* **WORK REQUEST**:
In the lines below, look for "your". Copy each line where it appears.

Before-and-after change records
━━━━

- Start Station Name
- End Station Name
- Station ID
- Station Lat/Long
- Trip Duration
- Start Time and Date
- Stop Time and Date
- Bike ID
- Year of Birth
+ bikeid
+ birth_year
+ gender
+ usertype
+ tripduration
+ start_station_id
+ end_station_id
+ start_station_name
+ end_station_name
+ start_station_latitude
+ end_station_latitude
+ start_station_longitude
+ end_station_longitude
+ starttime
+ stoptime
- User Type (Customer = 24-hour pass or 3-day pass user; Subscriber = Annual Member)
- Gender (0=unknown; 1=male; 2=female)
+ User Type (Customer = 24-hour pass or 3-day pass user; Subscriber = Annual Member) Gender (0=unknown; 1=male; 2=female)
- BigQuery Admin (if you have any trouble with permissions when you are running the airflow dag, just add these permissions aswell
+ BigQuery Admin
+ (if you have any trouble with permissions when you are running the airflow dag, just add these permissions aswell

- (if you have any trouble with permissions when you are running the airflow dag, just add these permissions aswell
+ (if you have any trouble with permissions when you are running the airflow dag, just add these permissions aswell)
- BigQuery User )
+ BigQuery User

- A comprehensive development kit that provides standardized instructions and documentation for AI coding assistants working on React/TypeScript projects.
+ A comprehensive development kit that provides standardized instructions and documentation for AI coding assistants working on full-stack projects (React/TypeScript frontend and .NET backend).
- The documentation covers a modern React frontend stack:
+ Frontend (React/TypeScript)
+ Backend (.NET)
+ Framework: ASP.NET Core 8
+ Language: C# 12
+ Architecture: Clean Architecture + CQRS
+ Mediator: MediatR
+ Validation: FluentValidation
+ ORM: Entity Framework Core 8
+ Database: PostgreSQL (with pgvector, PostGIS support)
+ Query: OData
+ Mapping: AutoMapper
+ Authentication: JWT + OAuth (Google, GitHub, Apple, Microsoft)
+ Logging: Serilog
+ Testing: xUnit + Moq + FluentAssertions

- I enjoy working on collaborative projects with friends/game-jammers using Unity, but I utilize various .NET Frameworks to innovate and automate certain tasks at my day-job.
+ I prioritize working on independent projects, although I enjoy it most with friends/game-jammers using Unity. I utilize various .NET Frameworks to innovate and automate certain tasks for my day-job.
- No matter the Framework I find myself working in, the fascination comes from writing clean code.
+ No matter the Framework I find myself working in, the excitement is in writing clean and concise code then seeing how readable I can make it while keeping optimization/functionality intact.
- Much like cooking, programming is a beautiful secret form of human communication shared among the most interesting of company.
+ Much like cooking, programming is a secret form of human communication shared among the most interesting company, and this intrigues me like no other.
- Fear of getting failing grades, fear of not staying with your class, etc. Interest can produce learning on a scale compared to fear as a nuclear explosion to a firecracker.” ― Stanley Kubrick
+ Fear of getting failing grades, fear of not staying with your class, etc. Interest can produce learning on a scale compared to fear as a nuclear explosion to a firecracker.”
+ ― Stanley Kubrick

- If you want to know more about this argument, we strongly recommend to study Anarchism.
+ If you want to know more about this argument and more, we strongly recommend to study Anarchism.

━━━━

* **RESPONSE BOX**:
- Fear of getting failing grades, fear of not staying with your class, etc. Interest can produce learning on a scale compared to fear as a nuclear explosion to a firecracker.” ― Stanley Kubrick
+ Fear of getting failing grades, fear of not staying with your class, etc. Interest can produce learning on a scale compared to fear as a nuclear explosion to a firecracker.”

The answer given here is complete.